• [What to produce]: Give the number of lines in the data that hold the string "scss". Nothing else is needed.

[Collected data]
━━━━━━━━
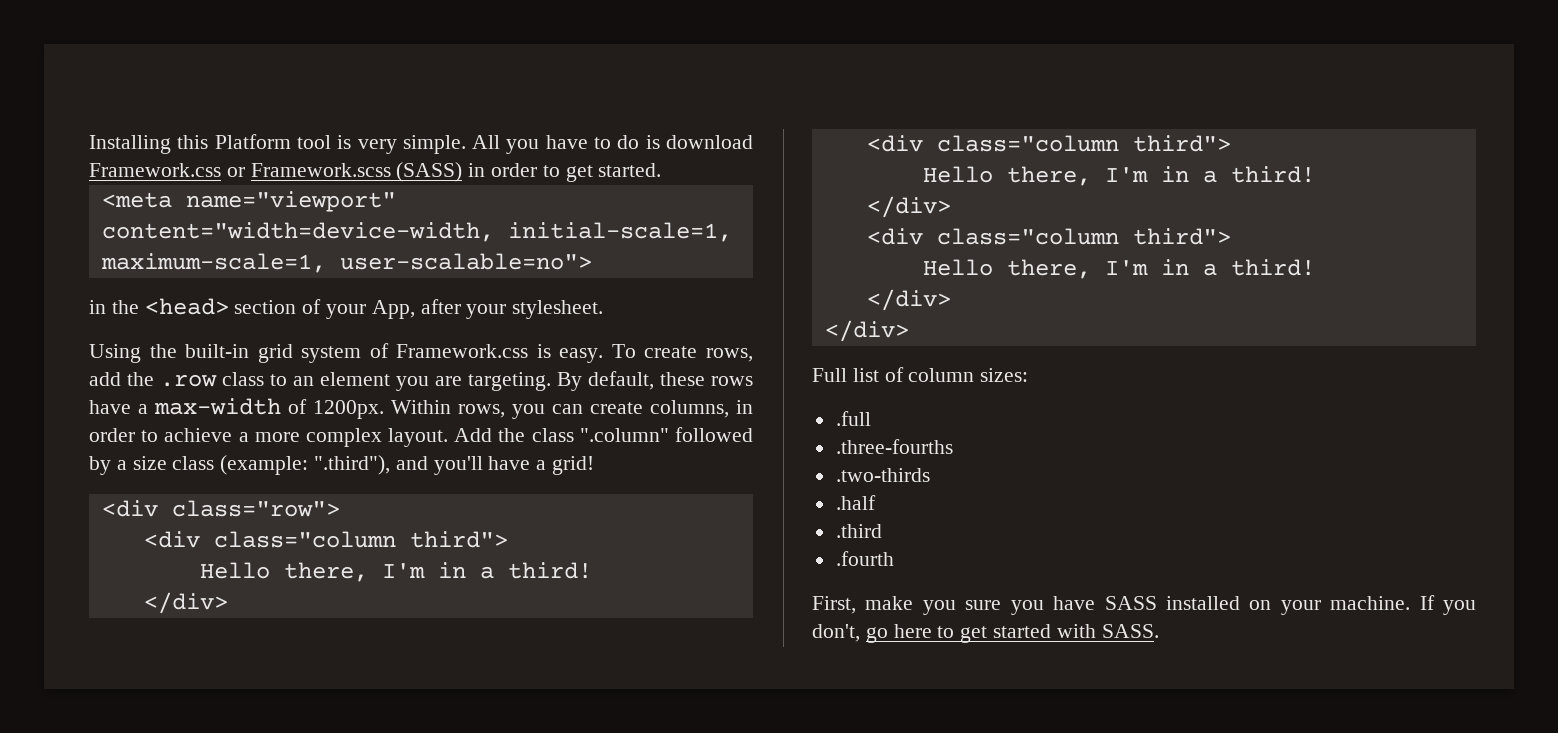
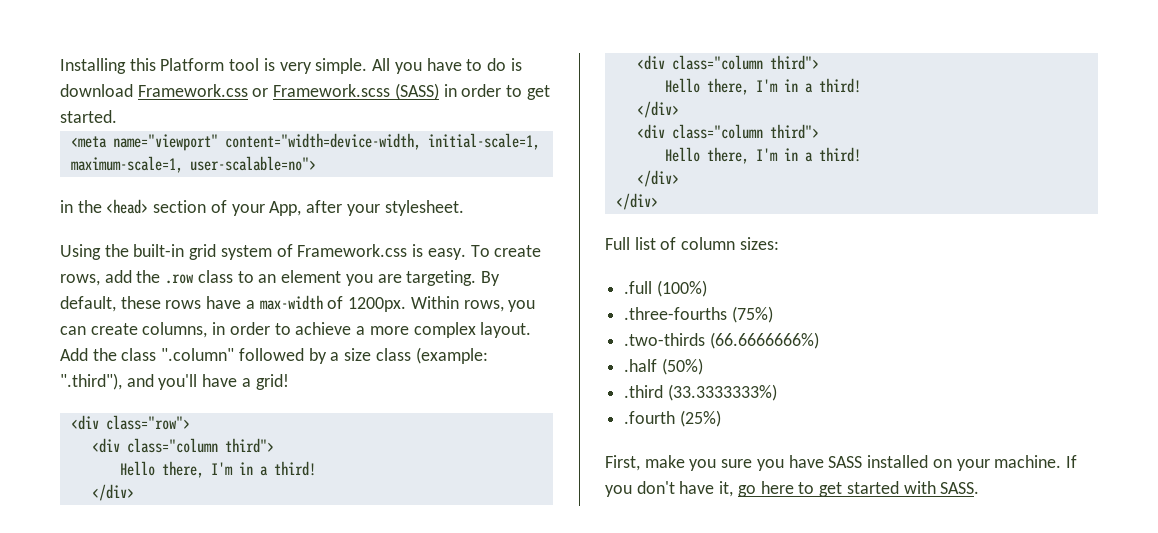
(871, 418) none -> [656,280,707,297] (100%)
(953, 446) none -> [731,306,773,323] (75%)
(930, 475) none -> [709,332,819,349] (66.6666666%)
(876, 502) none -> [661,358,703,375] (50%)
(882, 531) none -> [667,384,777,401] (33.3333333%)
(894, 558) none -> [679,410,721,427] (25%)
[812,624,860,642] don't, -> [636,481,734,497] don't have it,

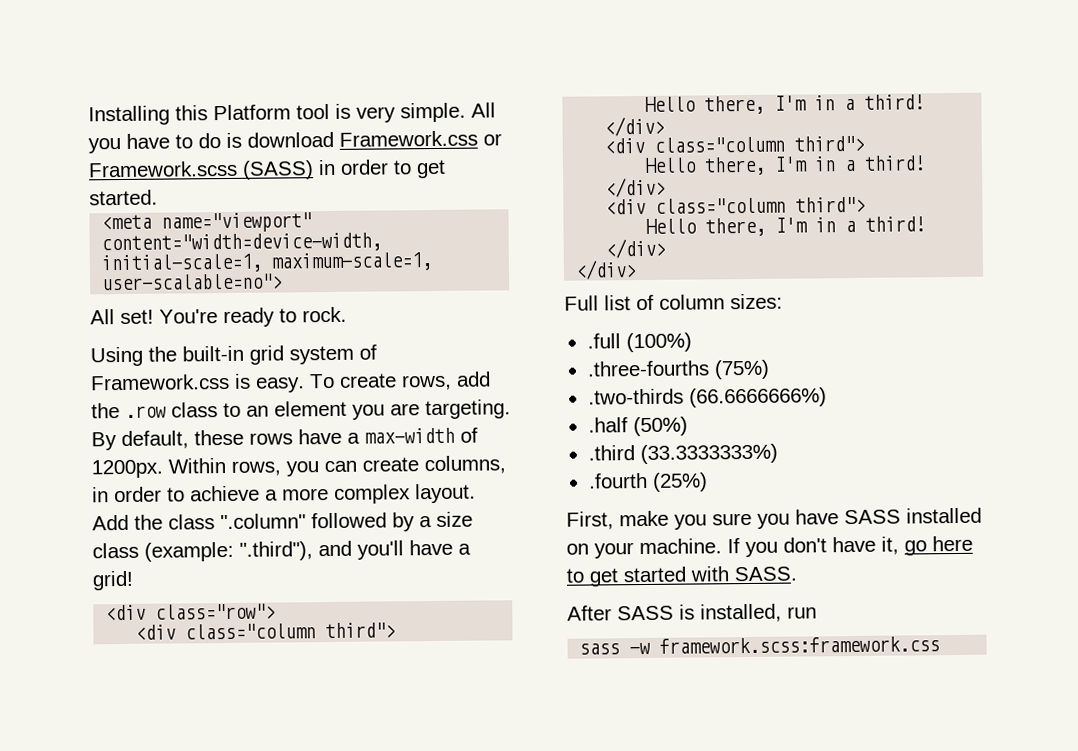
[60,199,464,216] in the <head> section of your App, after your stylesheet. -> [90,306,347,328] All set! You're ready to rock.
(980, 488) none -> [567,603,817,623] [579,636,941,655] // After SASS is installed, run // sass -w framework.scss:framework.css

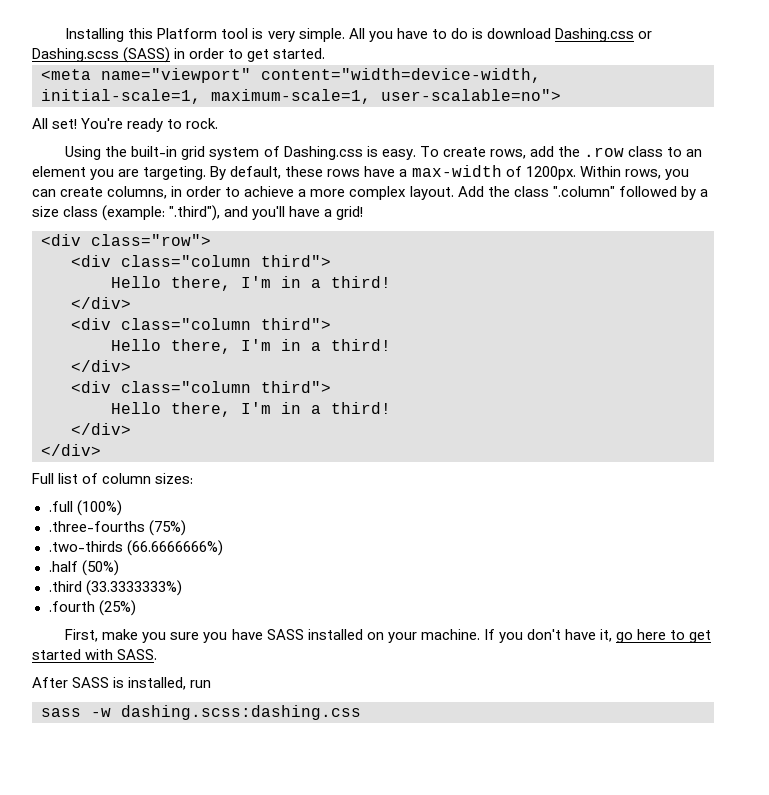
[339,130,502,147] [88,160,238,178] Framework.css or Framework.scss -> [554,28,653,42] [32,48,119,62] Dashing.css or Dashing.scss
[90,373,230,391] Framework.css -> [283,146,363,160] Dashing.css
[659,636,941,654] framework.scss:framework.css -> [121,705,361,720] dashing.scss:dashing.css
━━━━━━━━
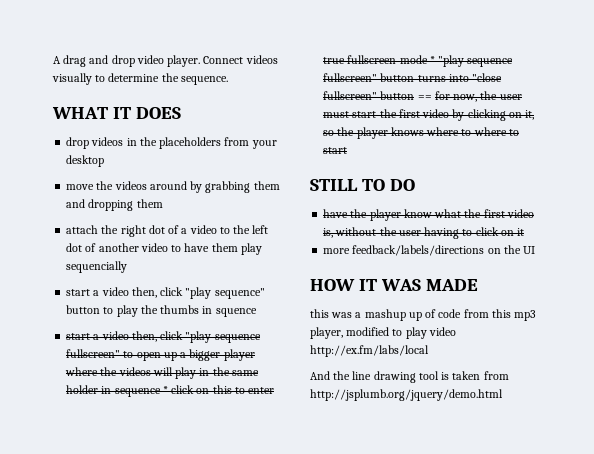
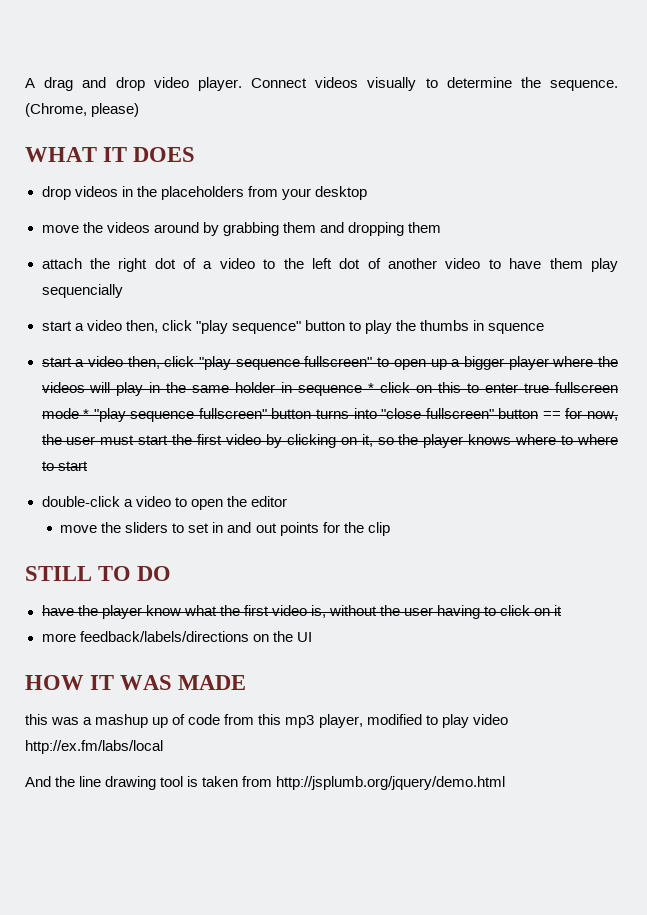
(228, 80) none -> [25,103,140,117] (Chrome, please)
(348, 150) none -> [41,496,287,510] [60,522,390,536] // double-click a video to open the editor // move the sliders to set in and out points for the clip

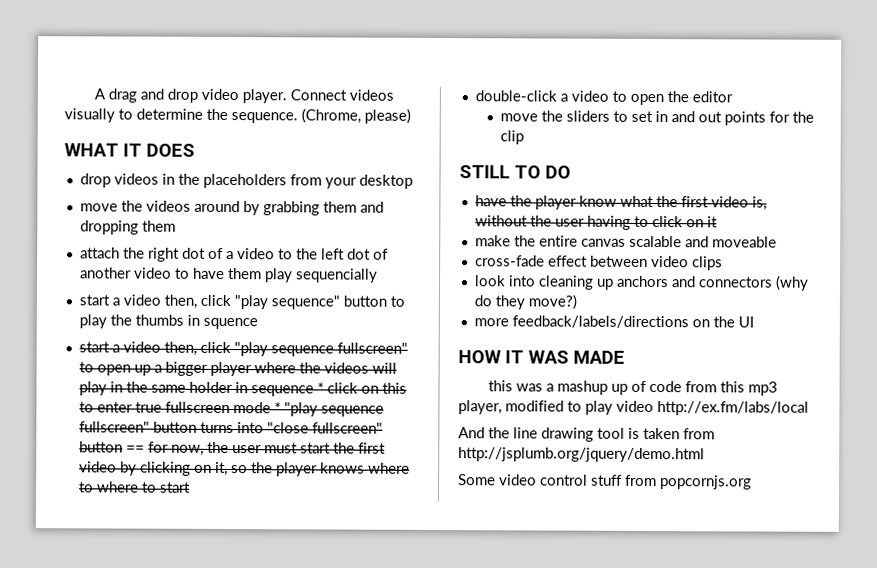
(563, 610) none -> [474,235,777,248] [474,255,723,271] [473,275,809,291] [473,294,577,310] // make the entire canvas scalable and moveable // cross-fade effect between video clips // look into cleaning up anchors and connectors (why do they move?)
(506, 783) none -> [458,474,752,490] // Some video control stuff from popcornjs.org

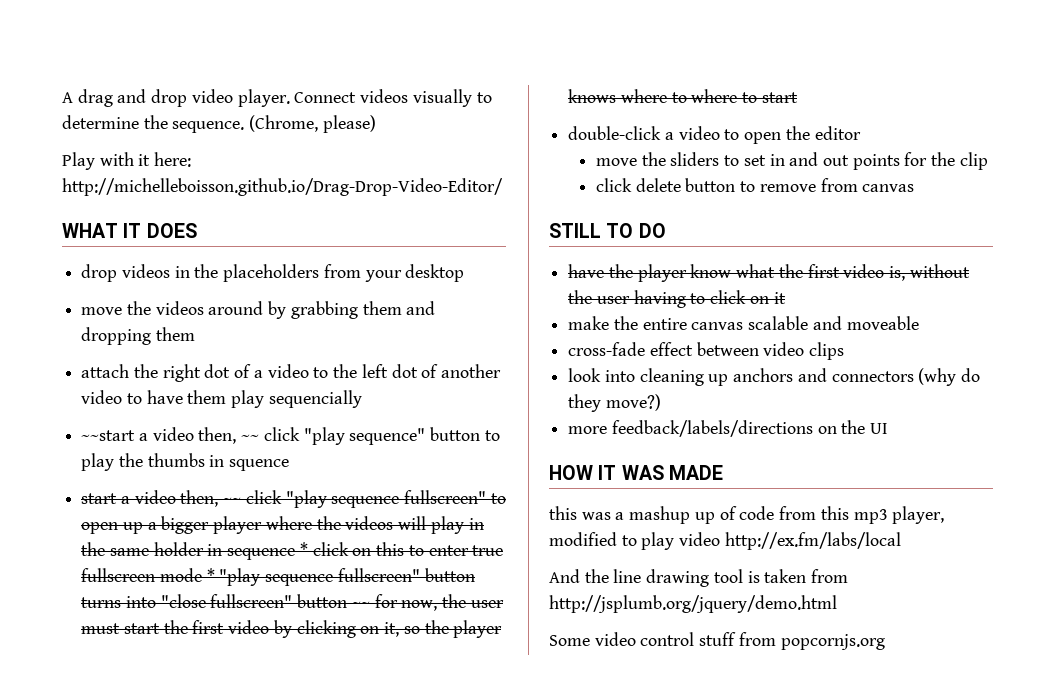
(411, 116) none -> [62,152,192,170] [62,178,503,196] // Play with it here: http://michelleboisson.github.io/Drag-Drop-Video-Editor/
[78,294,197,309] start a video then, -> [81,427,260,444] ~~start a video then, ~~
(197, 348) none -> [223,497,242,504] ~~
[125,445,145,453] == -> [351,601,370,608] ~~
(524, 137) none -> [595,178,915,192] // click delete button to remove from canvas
━━━━━━━━
• [Output below]: 3